The first dunk Wall saw in the online video, he liked, and used it to eliminate Sacramento's Ben McLemore and seal up the Eastern Conference's triumph in the event, which for the first time was a competition among conferences.
The winning dunk involved leaping over a mascot from behind, grabbing the ball on the way over the mascot's head, then slamming home a two-handed, double-pump reverse jam.
"It seemed hard, but for me it came out to be easy, so it worked out in my favor," Wall said.
This dunk contest was not without gimmicks, however. Defending champion Terrence Ross entered the court wearing a boxing robe. Later, McLemore dunked by leaping over a throne on which Kings minority owner Shaquille O'Neal sat, and then McLemore knelt while O'Neal placed a crown on his head.
CELEBS: As usual, All-Star Saturday night drew its share of celebrities.
They included Rappers Sean "P. Diddy" Combs, Nelly and Drake; actors Chris Tucker and Kevin Hart; film maker Spike Lee, and popular New Orleans musician Trombone Shorty.
Drake even got on the court during the dunk contest, holding the ball up about chest-high to help Ross execute his jam that eliminated Portland's Damian Lillard. As Ross initiated his jump, he grabbed the ball from Drake, passed it under his legs and then threw down a windmill jam.

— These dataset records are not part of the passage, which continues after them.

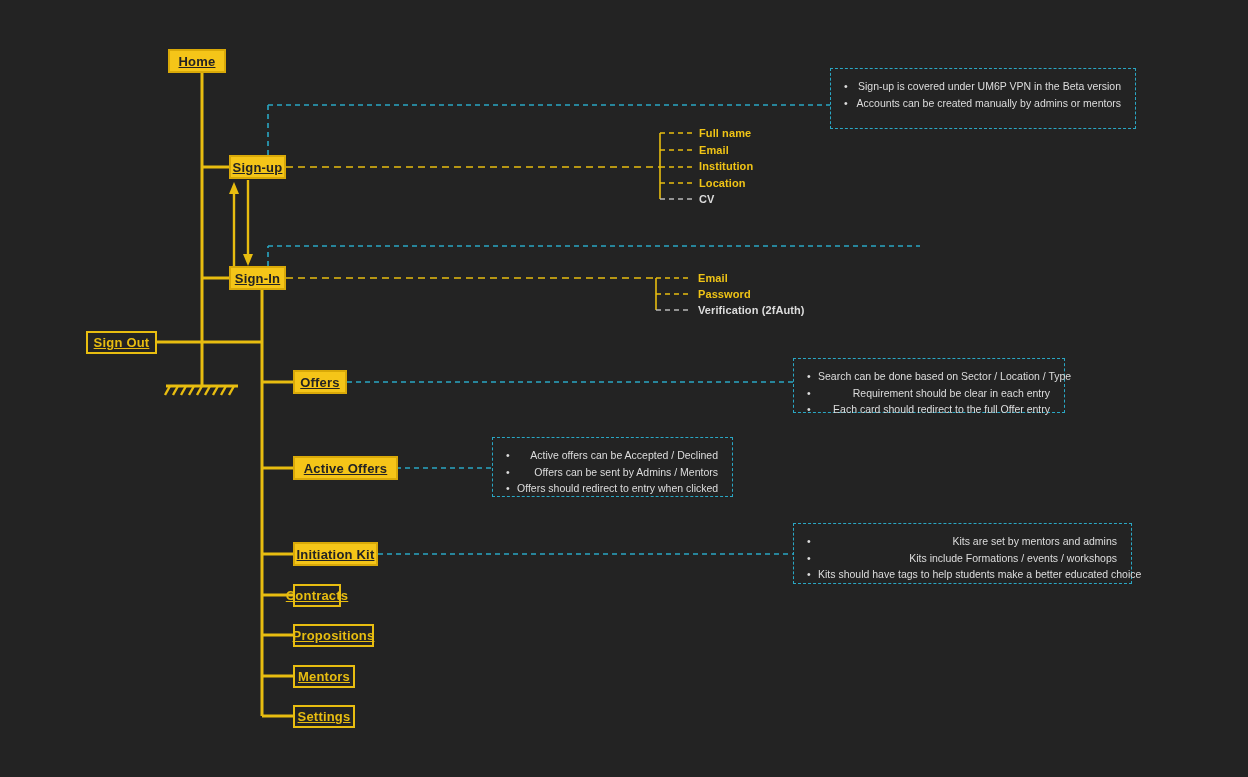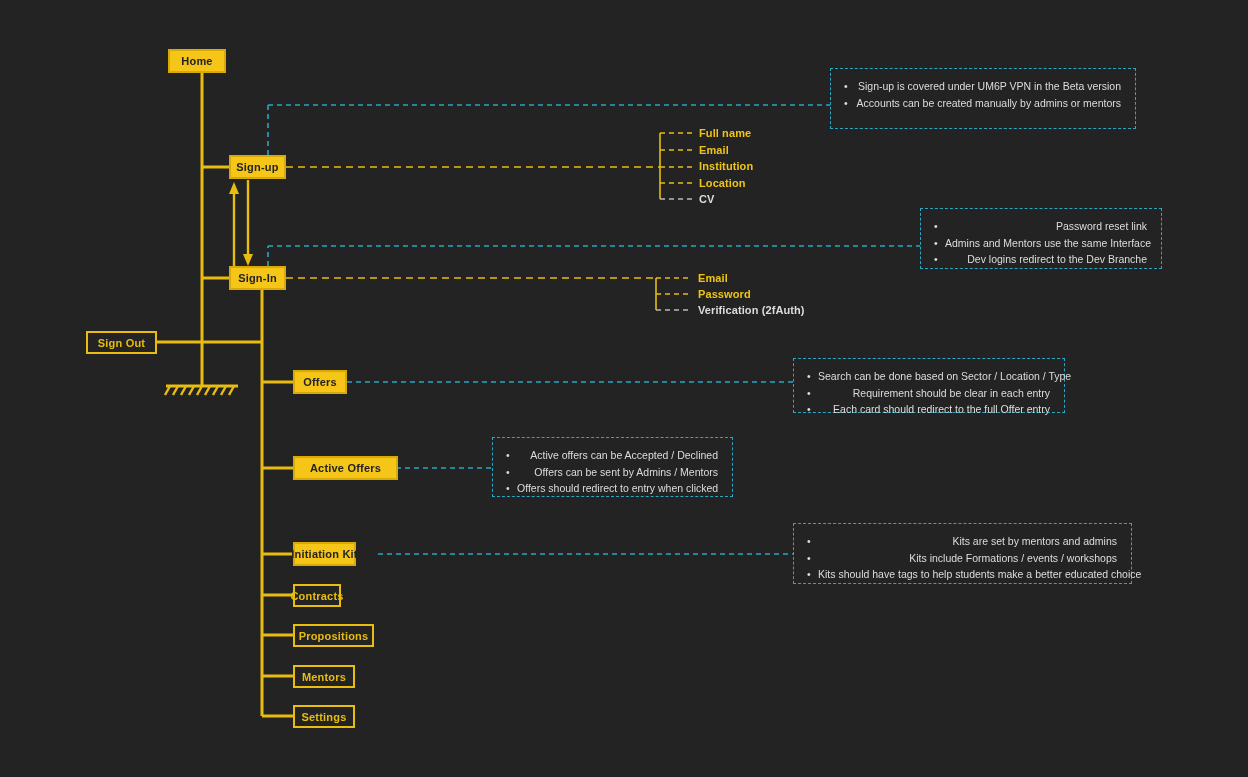--- a/index.html
+++ b/index.html
@@ -33,12 +33,13 @@
     display: flex;
     align-items: center;
     justify-content: center;
-    font-size: 11px;
+    font-size: 13px;
     font-weight: bold;
     letter-spacing: .2px;
     white-space: nowrap;
     border-width: 2px;
     border-style: solid;
+    text-decoration: underline;
   }
   .node.filled {
     background: #F5C518;

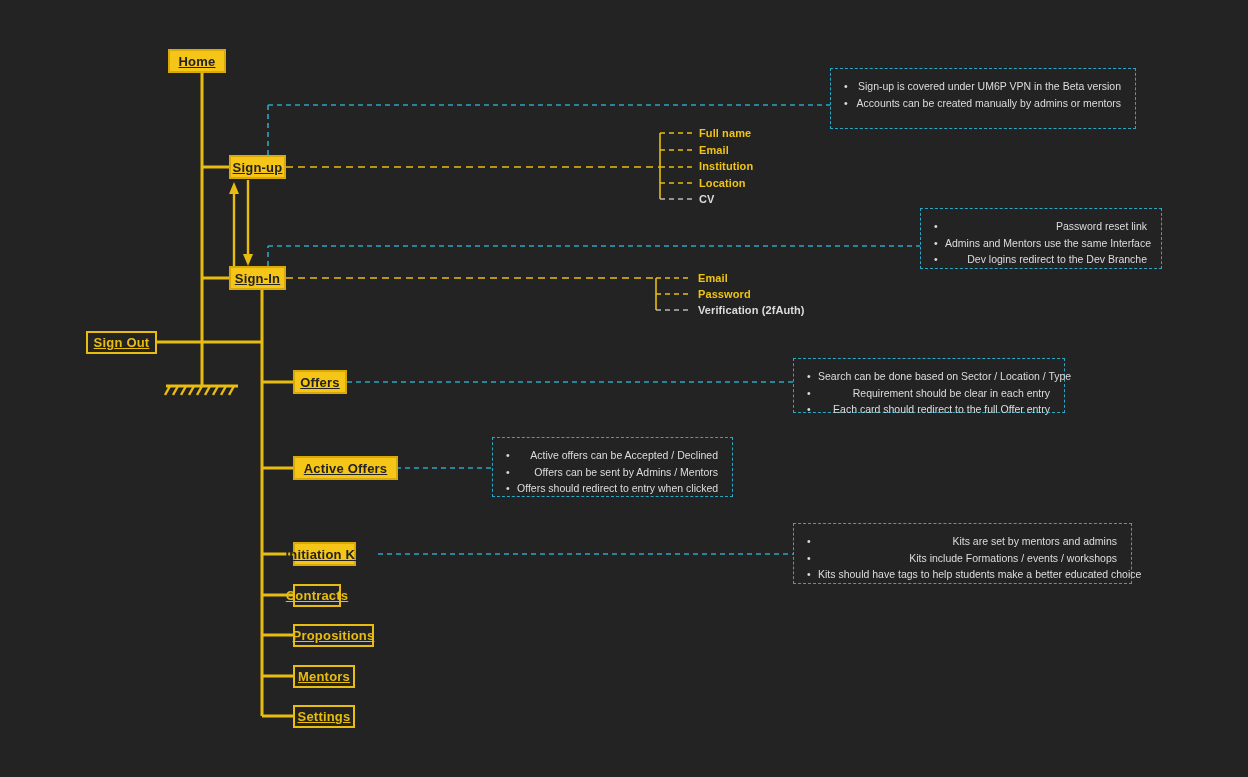--- a/index.html
+++ b/index.html
@@ -223,13 +223,6 @@
     </ul>
   </div>
 
-  <div class="note" style="left:920px; top:208px; width:242px; height:61px;">
-    <ul>
-      <li>Password reset link</li>
-      <li>Admins and Mentors use the same Interface</li>
-      <li>Dev logins redirect to the Dev Branche</li>
-    </ul>
-  </div>
 
   <div class="note" style="left:793px; top:358px; width:272px; height:55px;">
     <ul>

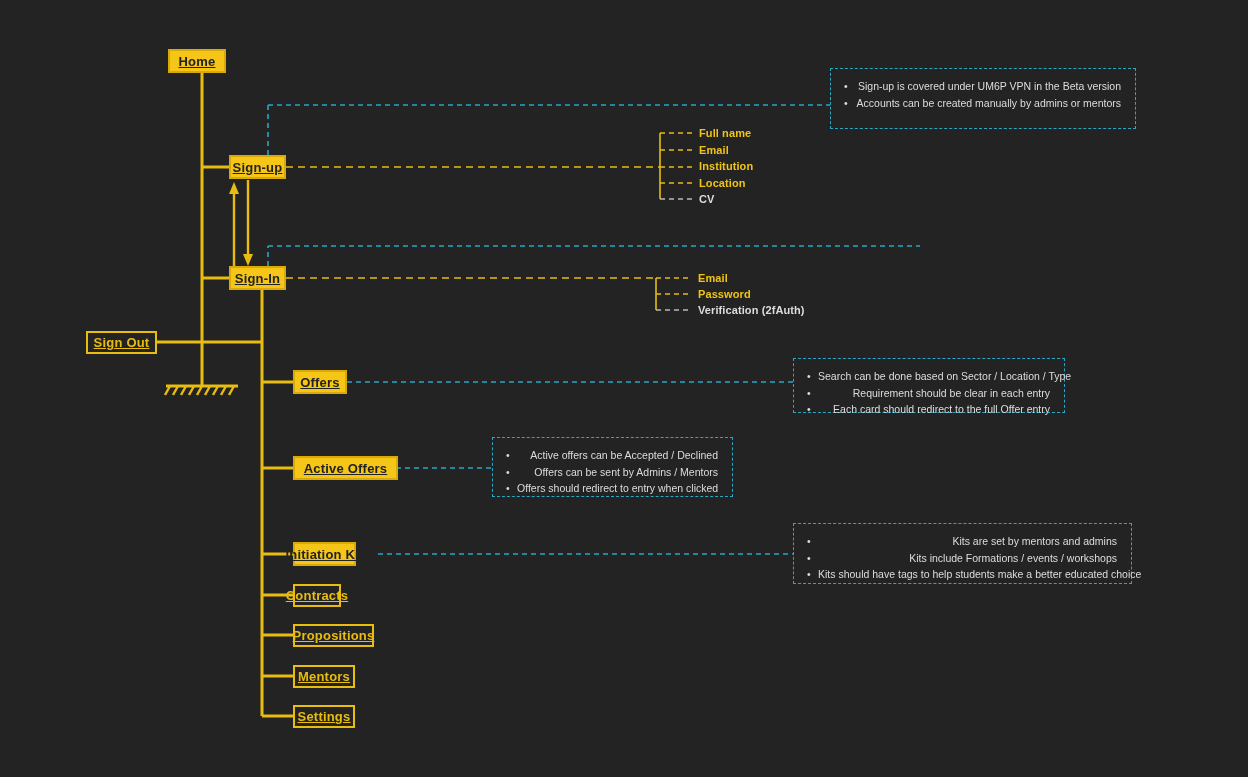--- a/index.html
+++ b/index.html
@@ -186,7 +186,7 @@
     <span>Active Offers</span>
   </div>
 
-  <div class="node filled" style="left:293px; top:542px; width:63px; height:24px;">
+  <div class="node filled" style="left:293px; top:542px; width:85px; height:24px;">
     <span>Initiation Kit</span>
   </div>
 

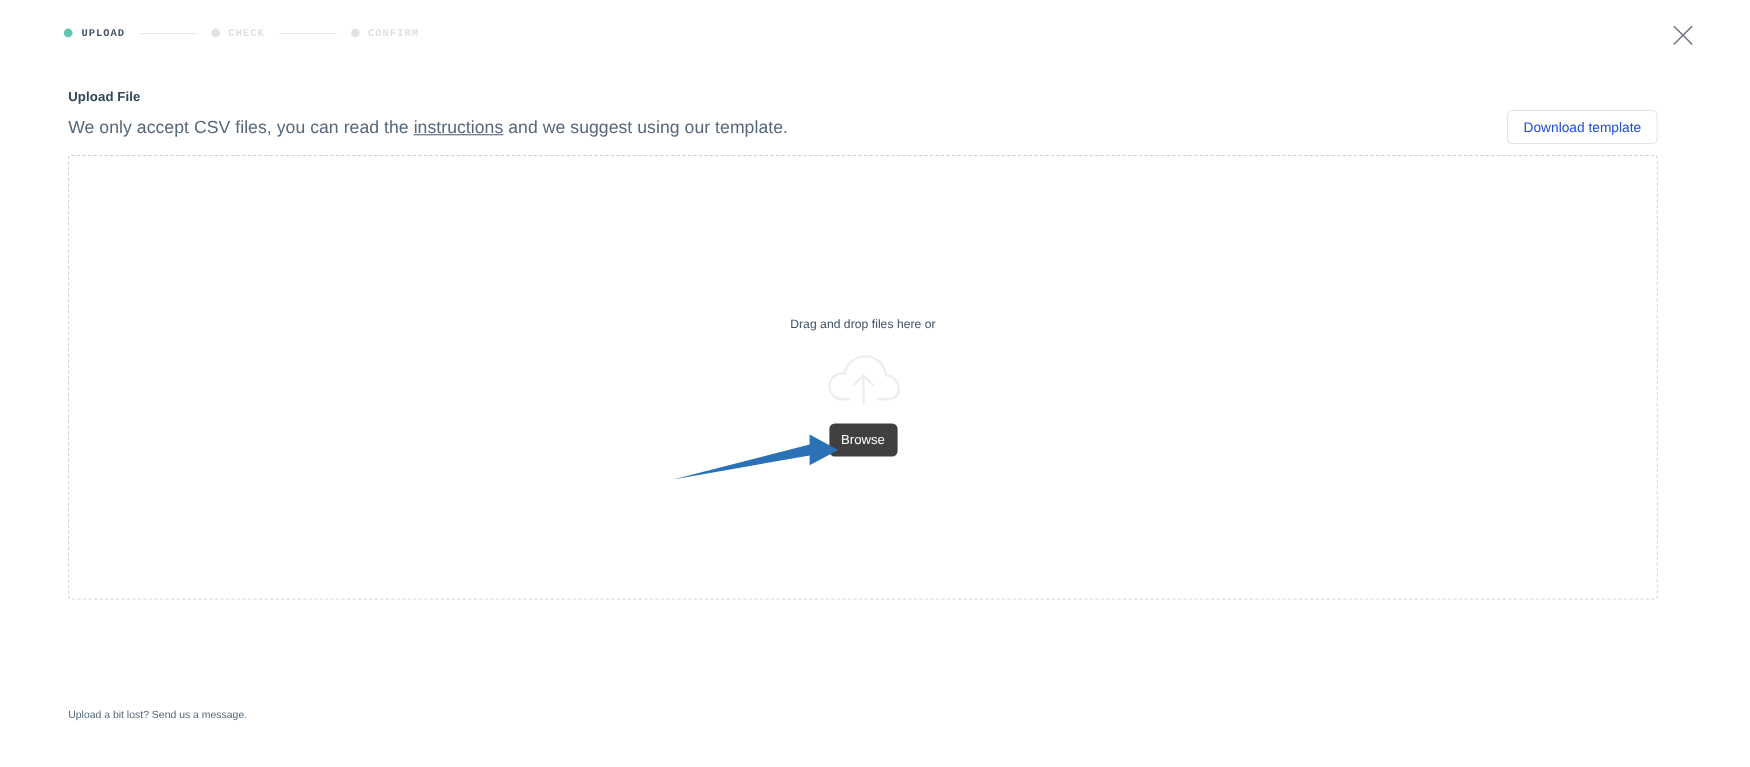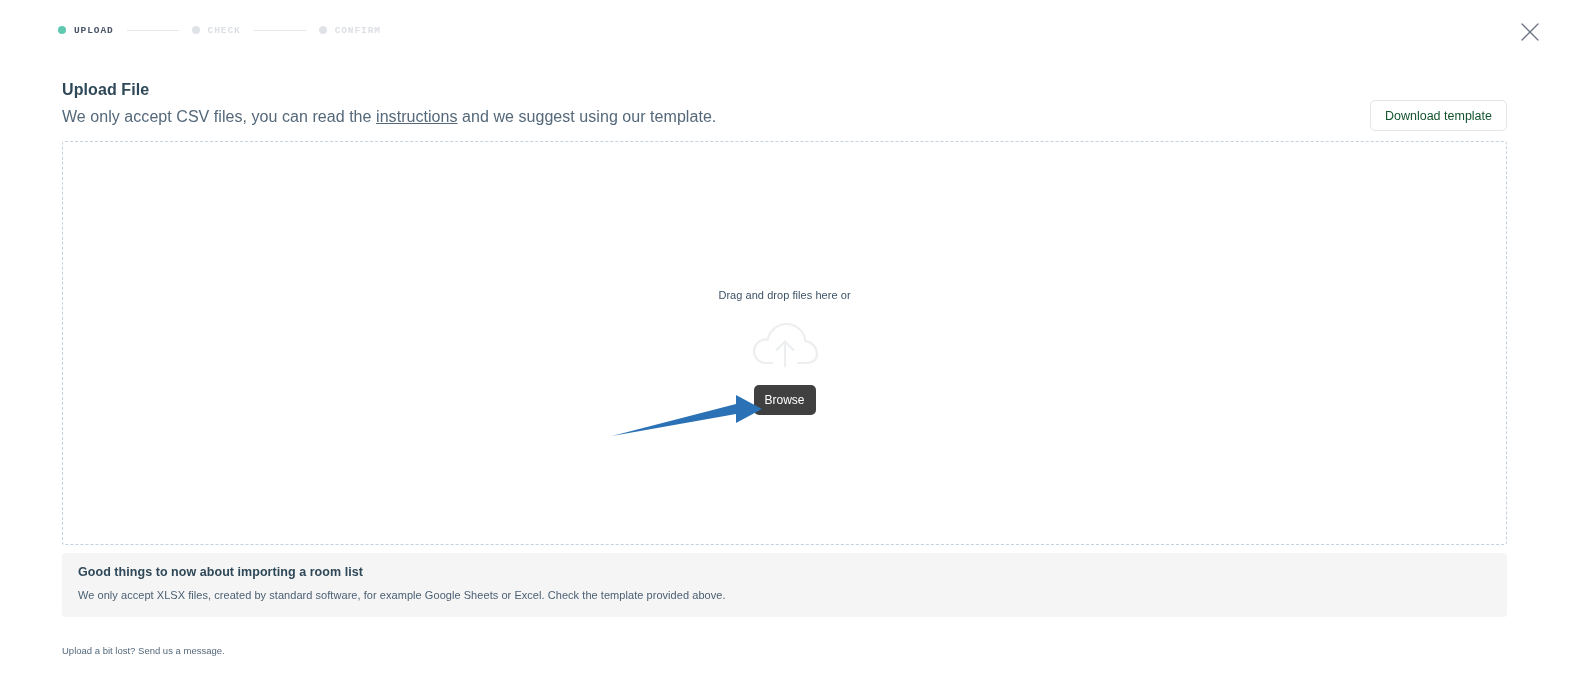--- a/index.html
+++ b/index.html
@@ -60,7 +60,7 @@
   .page-title {
     position: absolute;
     left: 62px; top: 81px;
-    font-size: 16px;
+    font-size: 12px;
     font-weight: bold;
     color: #2f4858;
     letter-spacing: 0.1px;

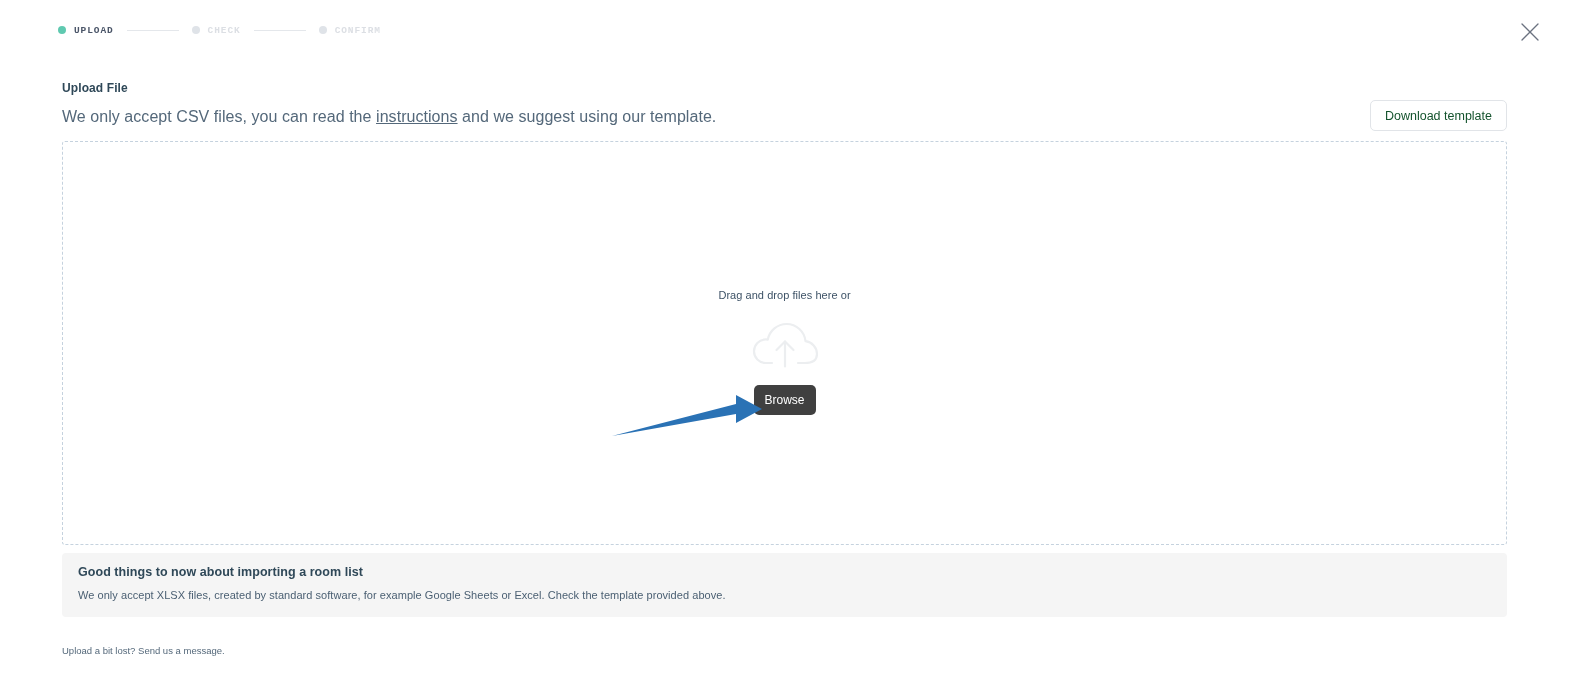--- a/index.html
+++ b/index.html
@@ -90,7 +90,7 @@
     border: 1px solid #e1e4e8;
     border-radius: 5px;
     font-size: 12.5px;
-    color: #14532d;
+    color: #1d4ed8;
     font-family: "Liberation Sans", sans-serif;
     cursor: pointer;
     white-space: nowrap;

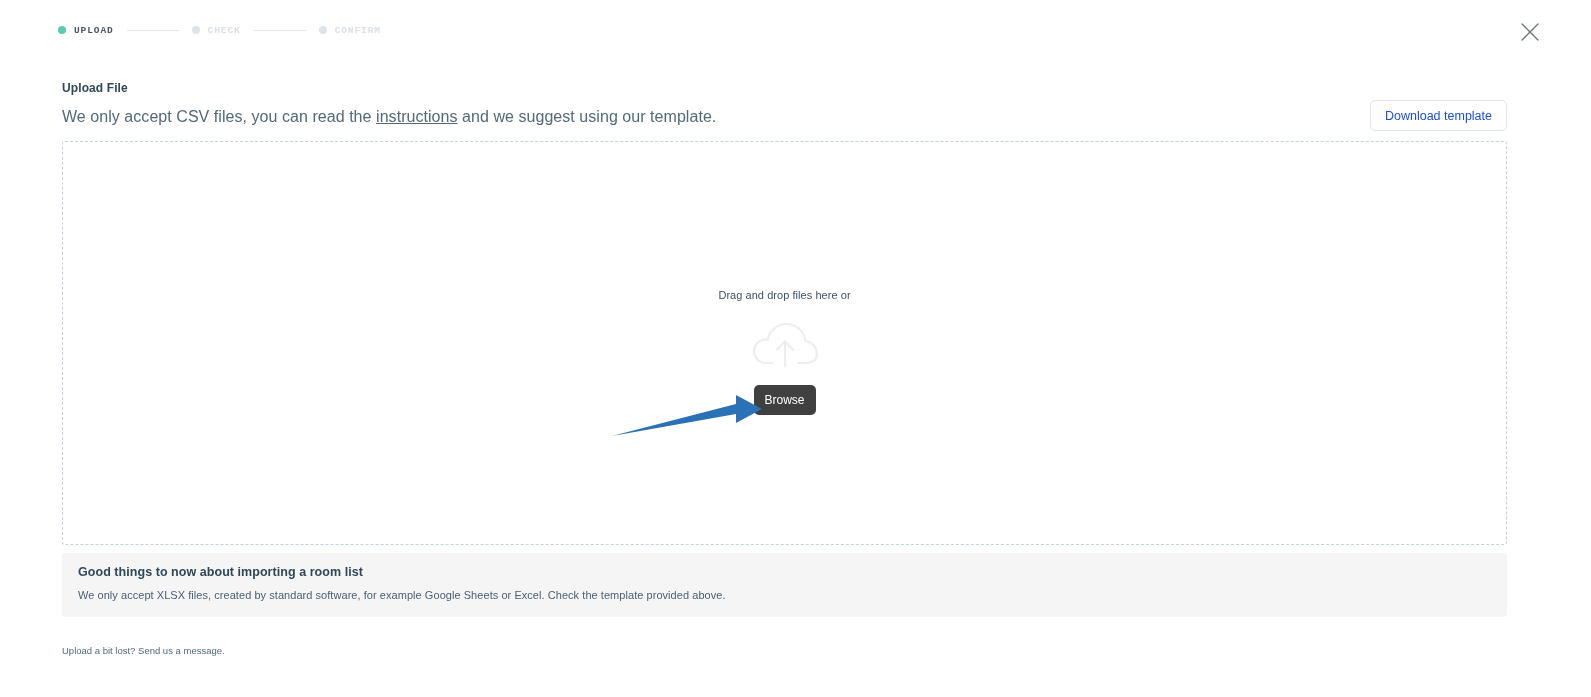--- a/index.html
+++ b/index.html
@@ -238,10 +238,6 @@
     </svg>
   </div>
 
-  <div class="info-panel">
-    <div class="info-title">Good things to now about importing a room list</div>
-    <div class="info-body">We only accept XLSX files, created by standard software, for example Google Sheets or Excel. Check the template provided above.</div>
-  </div>
 
   <div class="footer">
     <span>Upload a bit lost? Send us a </span><a>message.</a>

Meanwhile, the NBA invited current rapper Kendrick Lamar, who wore a black hooded sweatshirt, to perform after the 3-point contest, and 90s rapper Vanilla Ice, wearing a red ball-cap, red T-shirt, red shorts and red sneakers, to perform before the final round of the dunk contest.
PATIENT UNION: A year after ousting Billy Hunter as executive director of the union, NBA players still aren't ready to replace him.
Players held their All-Star weekend meeting Saturday and were introduced to the remaining candidates for Hunter's old job, but they aren't ready to make a decision, or even to say when they expect one.
"This process has been long but we're not in a rush," vice president Roger Mason Jr. of the Miami Heat said.
Working with the executive search firm Reilly Partners, players said they began with a list of more than 200 candidates, but wouldn't say how many remain or even if they should be considered finalists. Those who remained in the process were invited to the meeting Saturday and met with a group of about 30 players who attended.